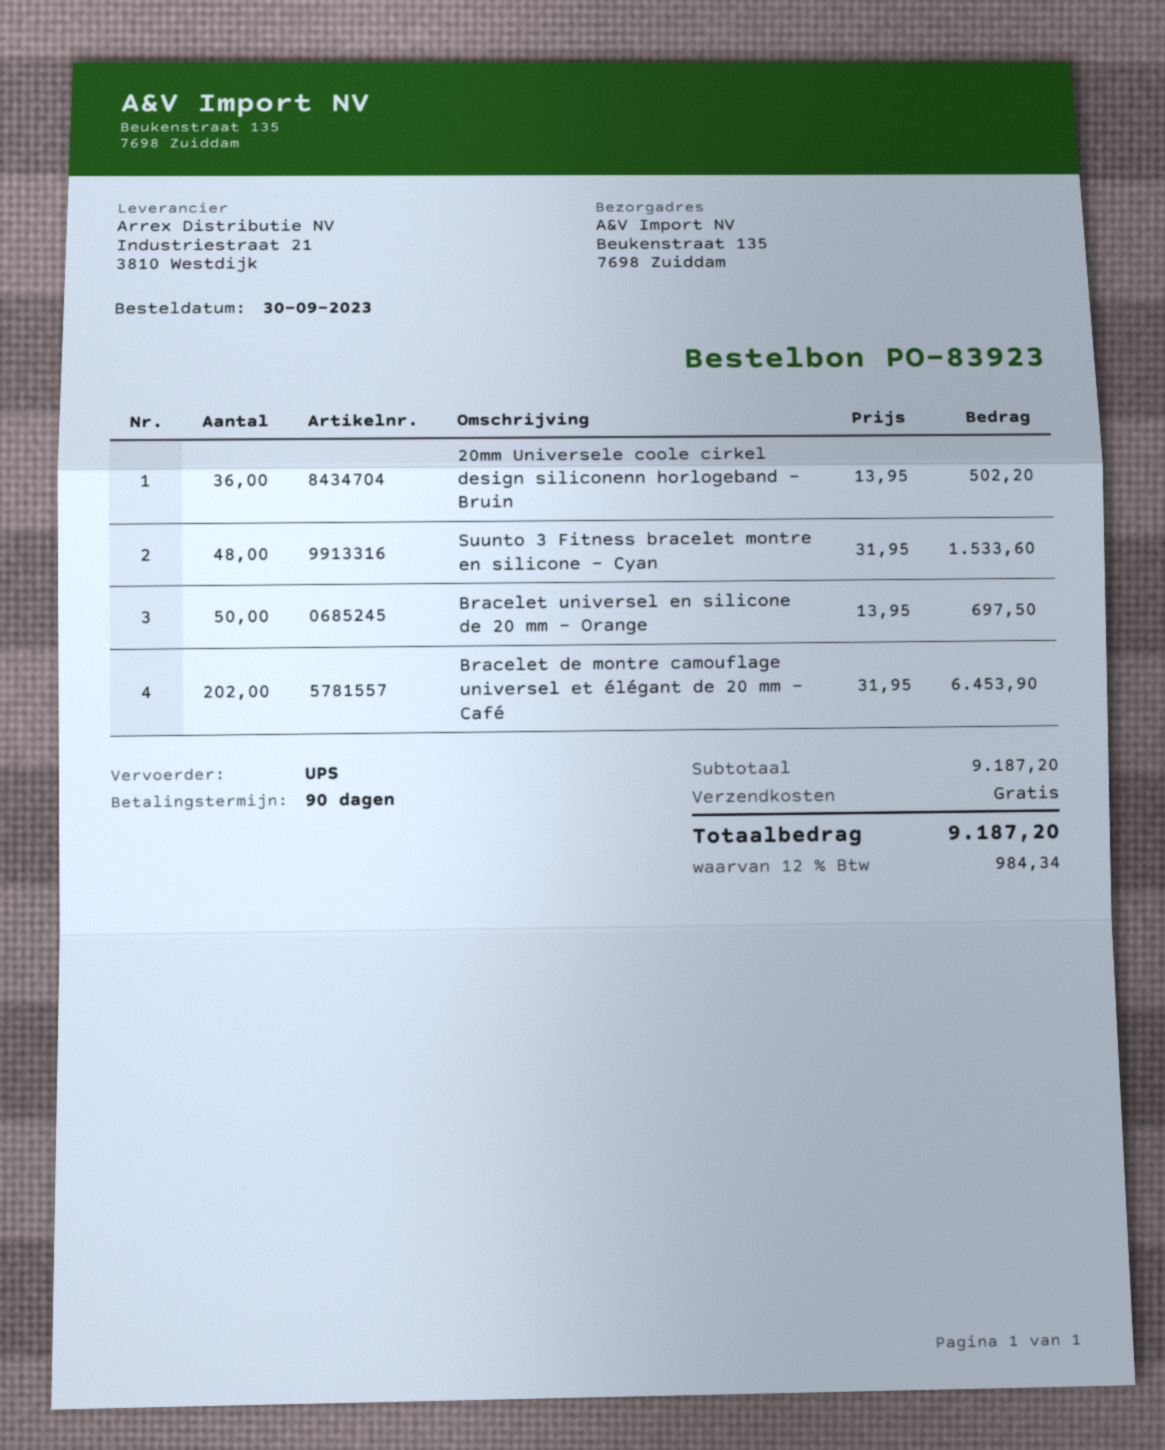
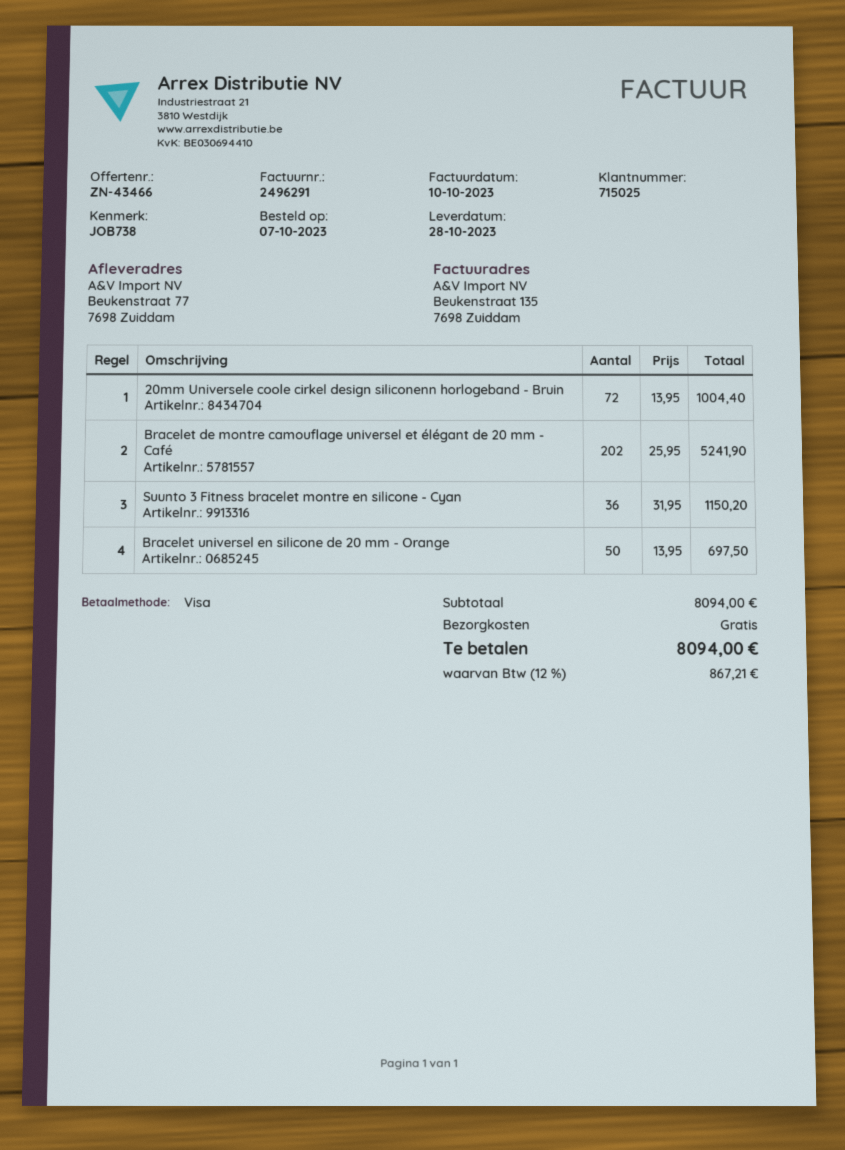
order date: 2023-09-30 -> 2023-10-07
ship to: Beukenstraat 135, 7698 Zuiddam -> Beukenstraat 77, 7698 Zuiddam
20mm Universele coole cirkel design siliconenn horlogeband - Bruin: 36 x 13.95 = 502.20 -> 72 x 13.95 = 1004.40
Suunto 3 Fitness bracelet montre en silicone - Cyan: 48 x 31.95 = 1533.60 -> 36 x 31.95 = 1150.20
Bracelet de montre camouflage universel et élégant de 20 mm - Café: 202 x 31.95 = 6453.90 -> 202 x 25.95 = 5241.90
subtotal: 9187.20 -> 8094.00
tax: 12% = 984.34 -> 12% = 867.21
total: 9187.20 -> 8094.00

About this task:
Your task is to copy each line of the data above that holds "montre".

Completed task:
Suunto 3 Fitness bracelet montre en silicone - Cyan: 48 x 31.95 = 1533.60 -> 36 x 31.95 = 1150.20
Bracelet de montre camouflage universel et élégant de 20 mm - Café: 202 x 31.95 = 6453.90 -> 202 x 25.95 = 5241.90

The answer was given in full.